Exercise »
A faithful transcription of all the data, images excluded, is the required answer.

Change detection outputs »

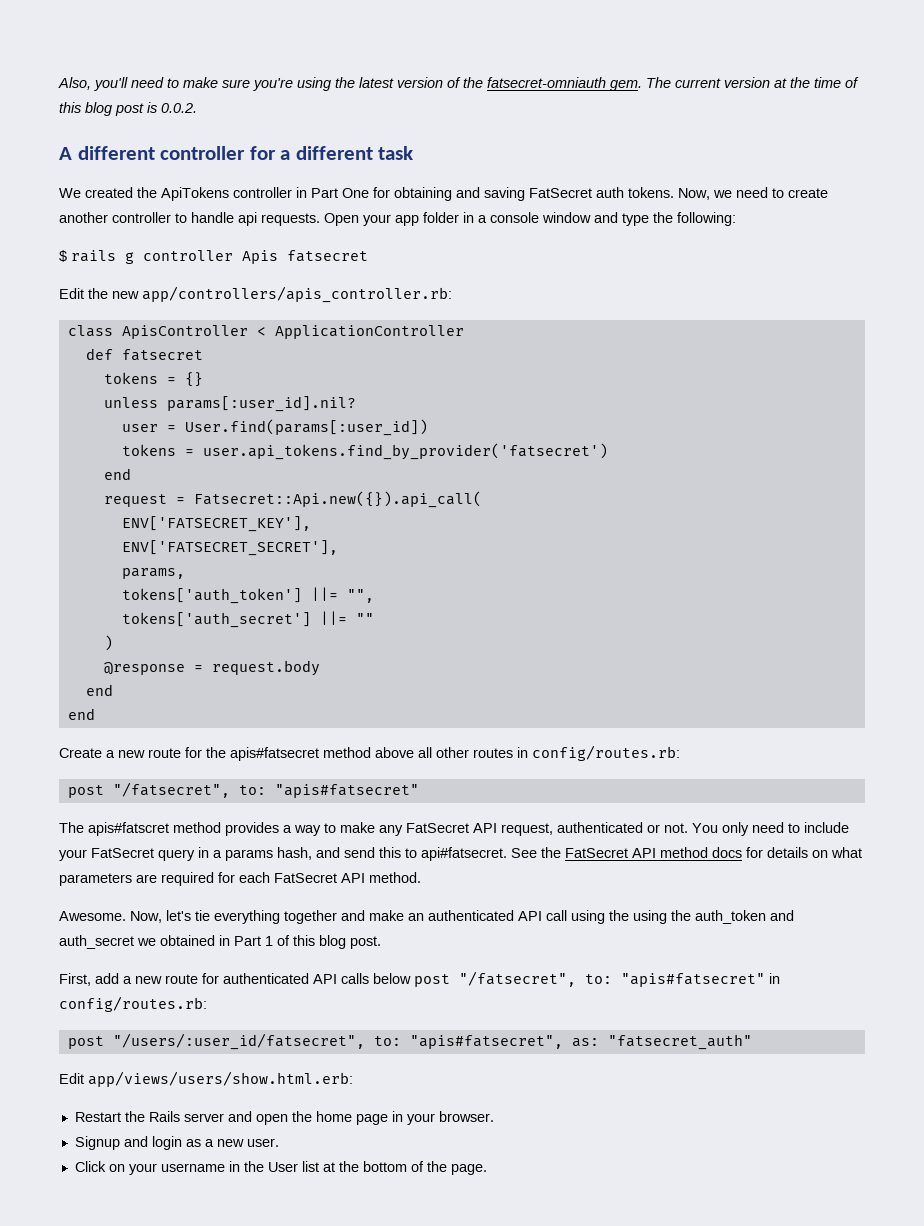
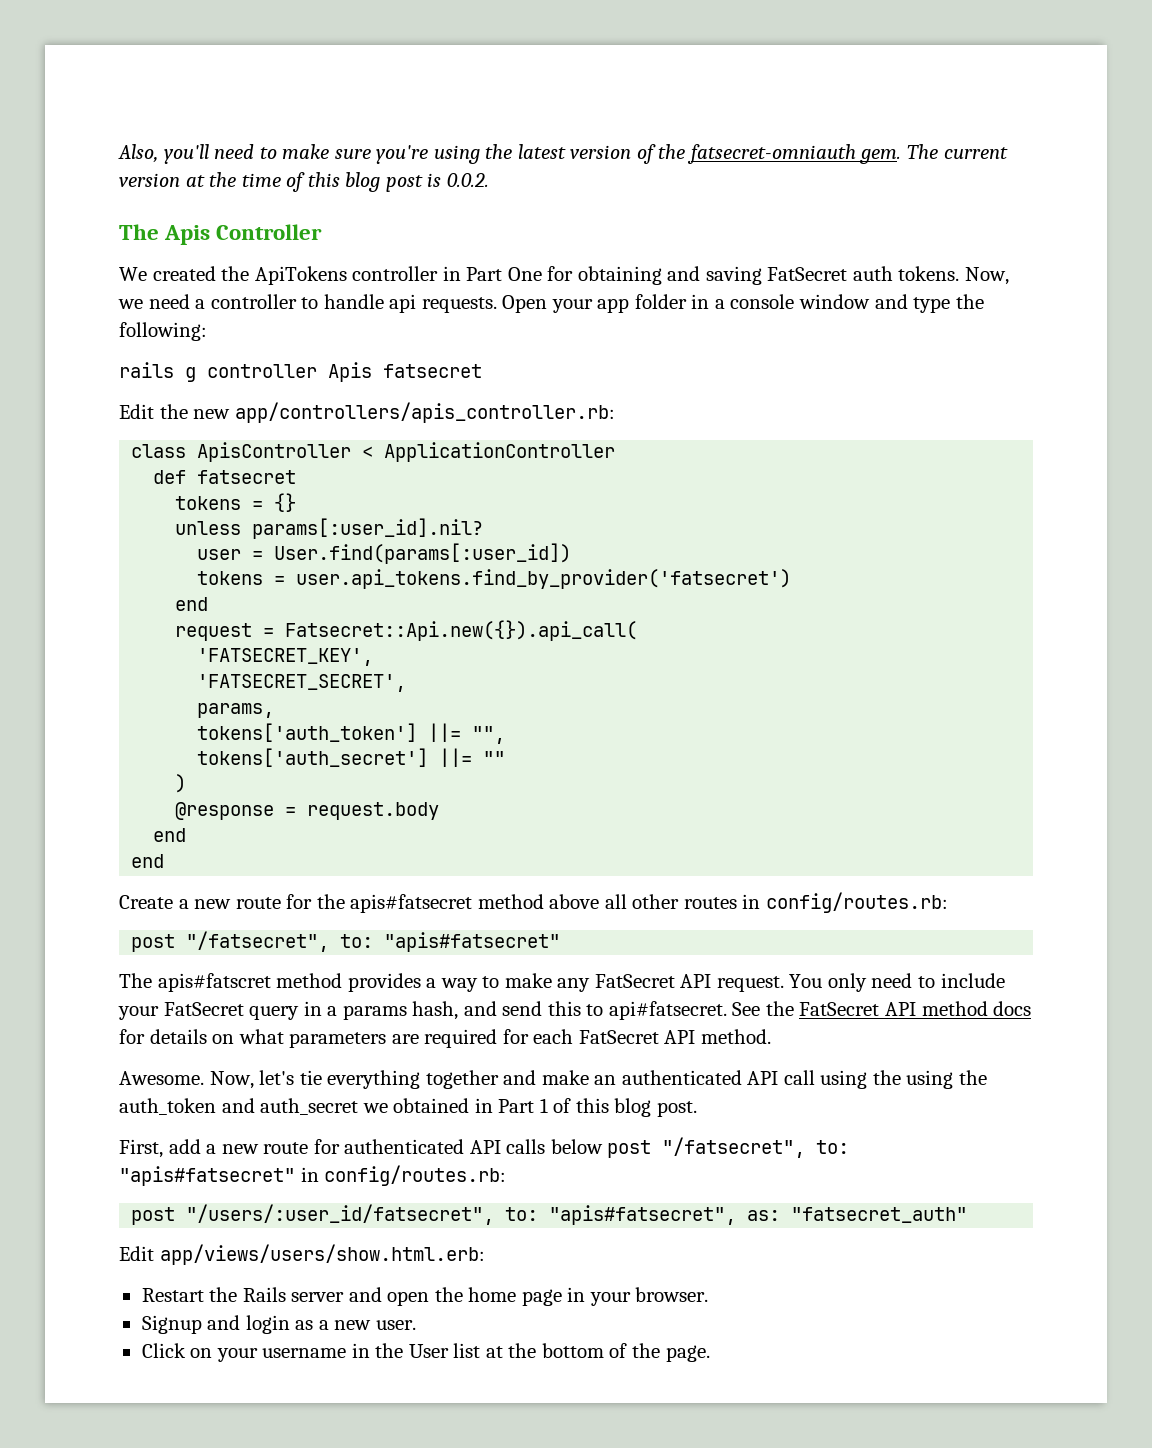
[59,146,414,160] A different controller for a different task -> [119,224,323,245] The Apis Controller
[772,188,828,198] [59,212,108,223] to create another -> [195,299,206,309] a
[59,250,67,262] $ -> (207, 331) none
[121,516,311,532] [121,540,338,556] ENV['FATSECRET_KEY'], // ENV['FATSECRET_SECRET'], -> [197,648,374,666] [197,674,407,692] 'FATSECRET_KEY', // 'FATSECRET_SECRET',
[501,822,688,836] request, authenticated or not. -> [716,976,784,992] request.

Task output »
[59,146,414,160] A different controller for a different task -> [119,224,323,245] The Apis Controller
[772,188,828,198] [59,212,108,223] to create another -> [195,299,206,309] a
[59,250,67,262] $ -> (207, 331) none
[121,516,311,532] [121,540,338,556] ENV['FATSECRET_KEY'], // ENV['FATSECRET_SECRET'], -> [197,648,374,666] [197,674,407,692] 'FATSECRET_KEY', // 'FATSECRET_SECRET',
[501,822,688,836] request, authenticated or not. -> [716,976,784,992] request.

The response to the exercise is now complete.